[About this exercise]: Your answer should be every line below that includes the word "payment".

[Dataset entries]
┌──

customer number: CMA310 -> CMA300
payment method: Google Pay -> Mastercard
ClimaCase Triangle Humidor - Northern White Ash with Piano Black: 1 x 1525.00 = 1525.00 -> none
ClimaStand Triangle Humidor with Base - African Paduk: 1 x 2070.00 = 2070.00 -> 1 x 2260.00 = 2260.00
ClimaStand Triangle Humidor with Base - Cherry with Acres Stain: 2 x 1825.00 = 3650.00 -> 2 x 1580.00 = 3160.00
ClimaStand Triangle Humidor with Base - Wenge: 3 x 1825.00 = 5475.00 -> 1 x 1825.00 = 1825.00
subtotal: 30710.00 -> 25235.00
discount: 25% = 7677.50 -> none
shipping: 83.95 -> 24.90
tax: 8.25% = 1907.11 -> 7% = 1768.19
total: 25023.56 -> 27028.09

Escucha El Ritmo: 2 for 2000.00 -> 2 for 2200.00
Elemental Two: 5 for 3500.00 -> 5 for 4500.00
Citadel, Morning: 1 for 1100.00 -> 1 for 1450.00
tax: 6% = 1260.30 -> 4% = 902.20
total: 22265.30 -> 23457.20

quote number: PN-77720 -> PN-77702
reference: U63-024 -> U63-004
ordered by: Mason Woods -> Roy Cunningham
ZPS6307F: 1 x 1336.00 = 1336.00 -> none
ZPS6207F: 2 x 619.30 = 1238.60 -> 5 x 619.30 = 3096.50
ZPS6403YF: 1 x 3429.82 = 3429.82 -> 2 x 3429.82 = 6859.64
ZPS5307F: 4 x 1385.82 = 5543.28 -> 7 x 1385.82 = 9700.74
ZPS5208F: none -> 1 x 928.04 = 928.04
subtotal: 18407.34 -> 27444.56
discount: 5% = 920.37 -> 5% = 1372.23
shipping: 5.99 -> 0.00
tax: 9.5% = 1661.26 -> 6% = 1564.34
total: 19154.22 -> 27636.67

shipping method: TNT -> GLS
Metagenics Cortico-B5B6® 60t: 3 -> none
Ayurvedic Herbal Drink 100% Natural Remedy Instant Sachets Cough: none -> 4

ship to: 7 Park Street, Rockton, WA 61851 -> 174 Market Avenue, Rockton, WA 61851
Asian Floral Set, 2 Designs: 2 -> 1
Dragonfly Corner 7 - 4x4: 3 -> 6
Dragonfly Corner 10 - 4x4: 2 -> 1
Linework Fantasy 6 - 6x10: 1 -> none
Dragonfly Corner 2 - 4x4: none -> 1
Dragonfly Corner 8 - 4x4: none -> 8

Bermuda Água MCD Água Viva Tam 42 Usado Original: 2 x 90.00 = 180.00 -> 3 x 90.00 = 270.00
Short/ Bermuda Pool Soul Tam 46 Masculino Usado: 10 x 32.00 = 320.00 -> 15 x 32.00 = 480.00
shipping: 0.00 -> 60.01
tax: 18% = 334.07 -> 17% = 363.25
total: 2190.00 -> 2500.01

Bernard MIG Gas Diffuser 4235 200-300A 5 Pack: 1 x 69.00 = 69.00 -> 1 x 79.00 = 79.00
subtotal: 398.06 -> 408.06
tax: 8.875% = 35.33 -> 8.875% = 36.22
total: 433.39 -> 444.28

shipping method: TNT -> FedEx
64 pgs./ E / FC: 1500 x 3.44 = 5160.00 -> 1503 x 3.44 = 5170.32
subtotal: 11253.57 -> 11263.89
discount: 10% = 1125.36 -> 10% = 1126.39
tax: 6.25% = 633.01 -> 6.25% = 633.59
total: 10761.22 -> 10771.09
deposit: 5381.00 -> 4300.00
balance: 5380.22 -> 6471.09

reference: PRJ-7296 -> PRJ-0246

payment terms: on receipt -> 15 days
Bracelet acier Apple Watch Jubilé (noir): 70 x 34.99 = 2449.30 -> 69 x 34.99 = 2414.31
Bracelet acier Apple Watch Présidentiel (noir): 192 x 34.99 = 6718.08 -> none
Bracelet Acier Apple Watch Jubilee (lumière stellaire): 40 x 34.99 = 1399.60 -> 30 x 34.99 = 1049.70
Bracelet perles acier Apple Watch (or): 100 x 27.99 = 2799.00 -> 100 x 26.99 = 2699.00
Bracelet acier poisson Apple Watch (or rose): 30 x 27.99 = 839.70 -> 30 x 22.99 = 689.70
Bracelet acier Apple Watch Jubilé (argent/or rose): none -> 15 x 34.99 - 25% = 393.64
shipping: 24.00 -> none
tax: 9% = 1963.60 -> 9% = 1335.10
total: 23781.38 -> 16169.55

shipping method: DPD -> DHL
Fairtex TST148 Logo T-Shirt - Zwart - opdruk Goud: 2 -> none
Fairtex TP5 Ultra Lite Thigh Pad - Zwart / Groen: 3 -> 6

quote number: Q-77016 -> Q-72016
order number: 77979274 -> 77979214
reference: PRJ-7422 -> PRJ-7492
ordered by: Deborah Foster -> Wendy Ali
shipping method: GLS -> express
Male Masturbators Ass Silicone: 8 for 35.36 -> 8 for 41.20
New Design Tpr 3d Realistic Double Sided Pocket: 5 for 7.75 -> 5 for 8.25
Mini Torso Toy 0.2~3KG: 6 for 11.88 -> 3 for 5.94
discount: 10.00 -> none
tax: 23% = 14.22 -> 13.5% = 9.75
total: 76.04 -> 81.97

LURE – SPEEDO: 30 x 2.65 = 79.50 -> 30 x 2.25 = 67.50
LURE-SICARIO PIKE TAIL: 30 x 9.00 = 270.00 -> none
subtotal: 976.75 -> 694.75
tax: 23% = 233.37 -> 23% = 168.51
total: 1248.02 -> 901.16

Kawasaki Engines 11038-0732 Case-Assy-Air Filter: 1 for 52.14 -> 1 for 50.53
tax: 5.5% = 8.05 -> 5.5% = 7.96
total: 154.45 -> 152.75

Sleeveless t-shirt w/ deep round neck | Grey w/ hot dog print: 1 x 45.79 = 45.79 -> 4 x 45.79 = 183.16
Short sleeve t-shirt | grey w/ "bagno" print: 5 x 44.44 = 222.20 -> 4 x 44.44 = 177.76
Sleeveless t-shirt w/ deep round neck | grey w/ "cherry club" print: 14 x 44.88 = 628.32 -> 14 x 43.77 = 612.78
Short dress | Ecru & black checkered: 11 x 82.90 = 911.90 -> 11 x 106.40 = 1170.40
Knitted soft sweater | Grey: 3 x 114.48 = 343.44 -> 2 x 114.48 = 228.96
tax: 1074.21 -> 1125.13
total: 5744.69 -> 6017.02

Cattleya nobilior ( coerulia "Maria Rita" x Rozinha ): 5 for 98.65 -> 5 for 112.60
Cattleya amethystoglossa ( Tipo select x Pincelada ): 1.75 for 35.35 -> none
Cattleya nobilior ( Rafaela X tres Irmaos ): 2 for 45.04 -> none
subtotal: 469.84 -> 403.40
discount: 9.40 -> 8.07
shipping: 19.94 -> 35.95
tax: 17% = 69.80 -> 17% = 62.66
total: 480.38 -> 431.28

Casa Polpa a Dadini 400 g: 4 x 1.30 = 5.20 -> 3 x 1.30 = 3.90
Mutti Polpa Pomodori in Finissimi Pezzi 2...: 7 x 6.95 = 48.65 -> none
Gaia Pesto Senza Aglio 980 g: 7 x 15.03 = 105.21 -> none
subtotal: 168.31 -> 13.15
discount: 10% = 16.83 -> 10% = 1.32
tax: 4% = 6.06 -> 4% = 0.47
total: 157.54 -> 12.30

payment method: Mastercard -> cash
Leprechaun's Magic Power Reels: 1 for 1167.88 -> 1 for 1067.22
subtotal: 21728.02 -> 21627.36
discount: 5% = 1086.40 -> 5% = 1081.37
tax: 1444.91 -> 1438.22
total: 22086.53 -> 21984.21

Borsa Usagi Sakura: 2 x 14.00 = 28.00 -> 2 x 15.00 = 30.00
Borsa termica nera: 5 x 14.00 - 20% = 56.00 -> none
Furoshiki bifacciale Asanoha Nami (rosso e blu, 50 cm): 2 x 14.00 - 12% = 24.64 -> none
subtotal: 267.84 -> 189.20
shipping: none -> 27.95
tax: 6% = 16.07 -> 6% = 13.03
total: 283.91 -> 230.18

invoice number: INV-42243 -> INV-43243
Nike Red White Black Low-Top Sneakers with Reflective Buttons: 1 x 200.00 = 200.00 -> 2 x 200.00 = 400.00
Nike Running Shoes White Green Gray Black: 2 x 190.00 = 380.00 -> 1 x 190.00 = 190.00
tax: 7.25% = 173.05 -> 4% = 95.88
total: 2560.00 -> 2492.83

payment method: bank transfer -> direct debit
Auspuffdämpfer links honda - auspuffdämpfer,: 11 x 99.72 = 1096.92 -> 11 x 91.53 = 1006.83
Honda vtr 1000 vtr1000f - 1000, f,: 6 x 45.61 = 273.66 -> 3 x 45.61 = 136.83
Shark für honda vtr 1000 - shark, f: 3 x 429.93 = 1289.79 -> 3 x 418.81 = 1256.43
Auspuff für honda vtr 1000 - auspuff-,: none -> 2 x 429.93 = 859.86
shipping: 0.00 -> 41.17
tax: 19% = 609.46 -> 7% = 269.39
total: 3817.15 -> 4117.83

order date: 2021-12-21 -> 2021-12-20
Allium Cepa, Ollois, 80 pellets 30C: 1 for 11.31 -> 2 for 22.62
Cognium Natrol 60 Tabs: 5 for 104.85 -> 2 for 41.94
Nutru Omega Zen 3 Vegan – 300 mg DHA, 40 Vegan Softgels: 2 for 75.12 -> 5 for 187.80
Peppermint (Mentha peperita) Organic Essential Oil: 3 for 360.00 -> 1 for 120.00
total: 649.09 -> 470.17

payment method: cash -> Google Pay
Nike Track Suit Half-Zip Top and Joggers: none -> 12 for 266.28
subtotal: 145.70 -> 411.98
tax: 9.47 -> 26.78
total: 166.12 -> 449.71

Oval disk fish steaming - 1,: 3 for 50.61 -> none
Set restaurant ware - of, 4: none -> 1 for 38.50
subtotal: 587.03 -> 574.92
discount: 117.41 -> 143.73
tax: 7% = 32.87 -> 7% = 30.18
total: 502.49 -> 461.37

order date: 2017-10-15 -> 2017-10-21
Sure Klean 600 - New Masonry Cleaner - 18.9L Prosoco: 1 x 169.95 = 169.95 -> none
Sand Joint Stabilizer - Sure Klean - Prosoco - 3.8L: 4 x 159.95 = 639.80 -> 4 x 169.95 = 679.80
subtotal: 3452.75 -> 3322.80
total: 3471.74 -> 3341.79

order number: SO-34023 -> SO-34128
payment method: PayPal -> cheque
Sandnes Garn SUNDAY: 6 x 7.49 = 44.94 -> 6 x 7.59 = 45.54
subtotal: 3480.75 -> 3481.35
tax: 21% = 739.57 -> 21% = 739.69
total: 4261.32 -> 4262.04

└──

[Answer below]:
payment method: Google Pay -> Mastercard
payment terms: on receipt -> 15 days
payment method: Mastercard -> cash
payment method: bank transfer -> direct debit
payment method: cash -> Google Pay
payment method: PayPal -> cheque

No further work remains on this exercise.